Momordica cymbalaria, being highly divergent from the other Momordica species, clustered distinctly with Luffa species in a separate group. Although M. cymbalaria has been treated as one of the species of Momordica in earlier reports (De Wilde and Duyfjes 2002), our recent morphological and cytological studies (Bharathi et al. 2011) clearly suggested its distinctness from all other Momordica spp. of Indian occurrence. M. cymbalaria differs from other Indian Momordica species in the basic chromosome number, and the morphology of fruit, seed and flower. Higher divergence of M. cymbalaria from Indian Momordica species and their close genetic similarity with African species of Momordica like M. humilis and M. boivinii have been reported by Schaefer and Renner (2009) using the plastid, mitochondrial and nuclear DNA markers. It is possible that M. cymbalaria originated along with other African species from a progenitor species different from the Momordica species of Indian origin. It however, most likely got introduced into India from Africa, but has remained isolated following introduction. Further studies are required to clearly establish origin, evolution and the taxonomic status of M. cymbalaria using a larger set of M. cymbalaria genotypes, African species and more number of informative markers.

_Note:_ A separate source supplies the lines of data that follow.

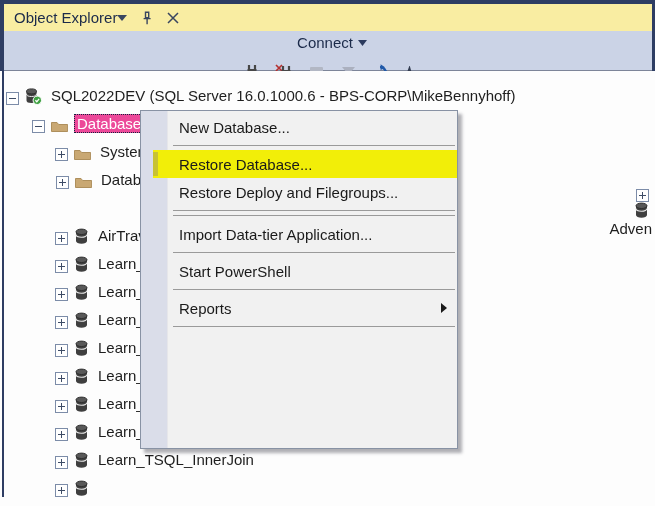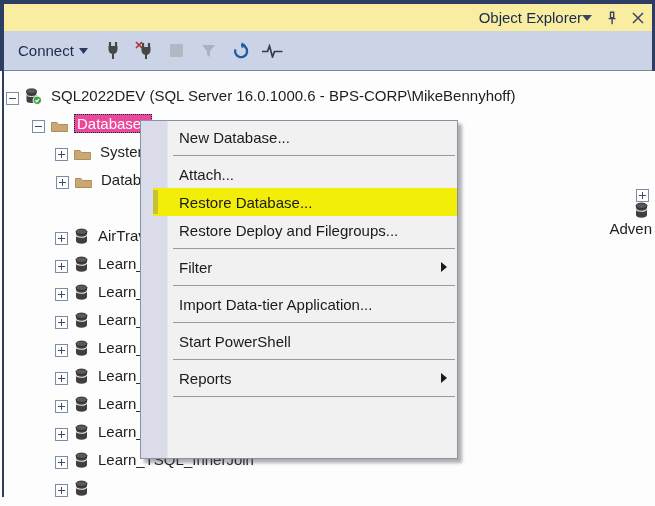"Object Explorer" .titlebar { justify-content: flex-end -> flex-start }
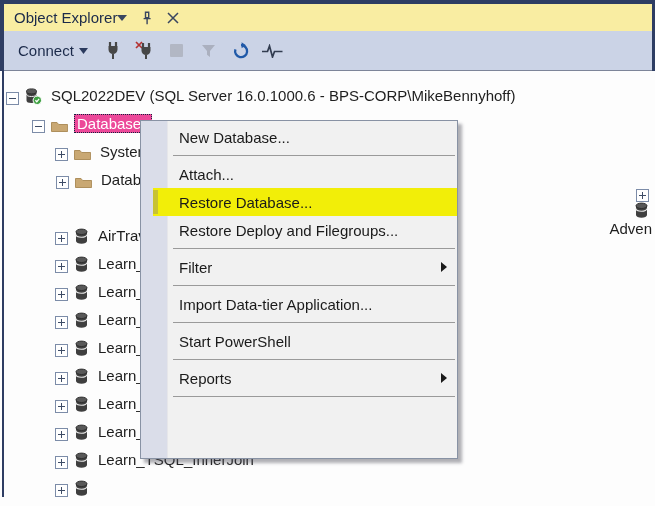"Connect" .toolbar { flex-direction: none -> column }
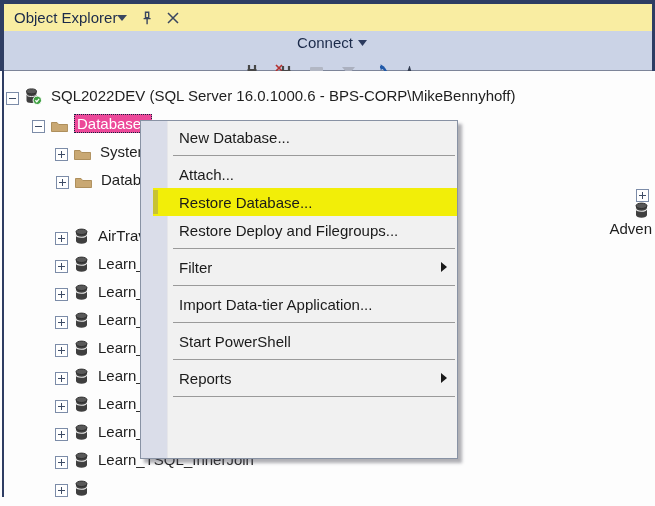"New Database..." .menu { top: 120px -> 110px }
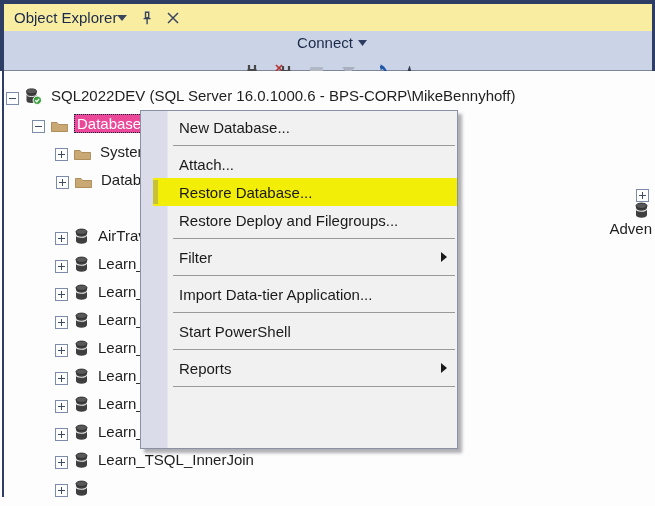"Attach..." div.mitem { html: <div> <span>Attach...</span> </div> -> none }
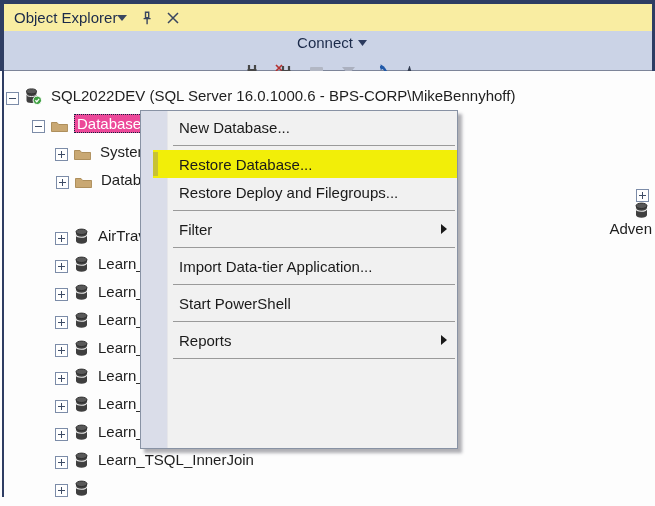"Filter" div.mitem { html: <div> <span>Filter</span> <span></span> </div> -> none }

The level of intra-specific diversity was highest (67%) in M. cochinchinensis followed by M. subangulata (58%), M. dioica (53%) and M. sahyadrica (28%). The two genotypes CHSG11 and CHSG27 in M. dioica and one genotype IC553771 in M. subangulata having significant variability in morphological features clustered separately from other genotypes belonging to these two Momordica species. The two genotypes SUB2 and SUB3 in case of M. subangulata and like-wise two genotypes CHSG1 and CHSG26 in M. dioica were found closely related, which is supported by high level of similarity in morphological, taxonomical and cytological characteristics (Bharathi et al. 2010). An intermediate level (38%) of diversity was observed among 11 varieties of M. charantia possibly due to their significant level of morphological, ecological and geographical variation. The wild free living M. charantia var. muricata (CHA 2) having bifid tendrils clustered separately from domesticated M. charantia var. charantia, which is supported by its significant morphological dissimilarity with cultivated M. charantia varieties particularly for fruit traits.

The present study revealed high-level of DNA polymorphism as revealed by RAPD and ISSR markers among the Momordica species. The pattern of clustering of the genotypes used corresponded with the known taxonomic relationships. M. cymbalaria, being distinctly different from other Momordica species, appeared to have a different mode of origin and evolution. Species and variety specific markers identified in the study would be useful in introgression and maintenance breeding programmes of Momordica.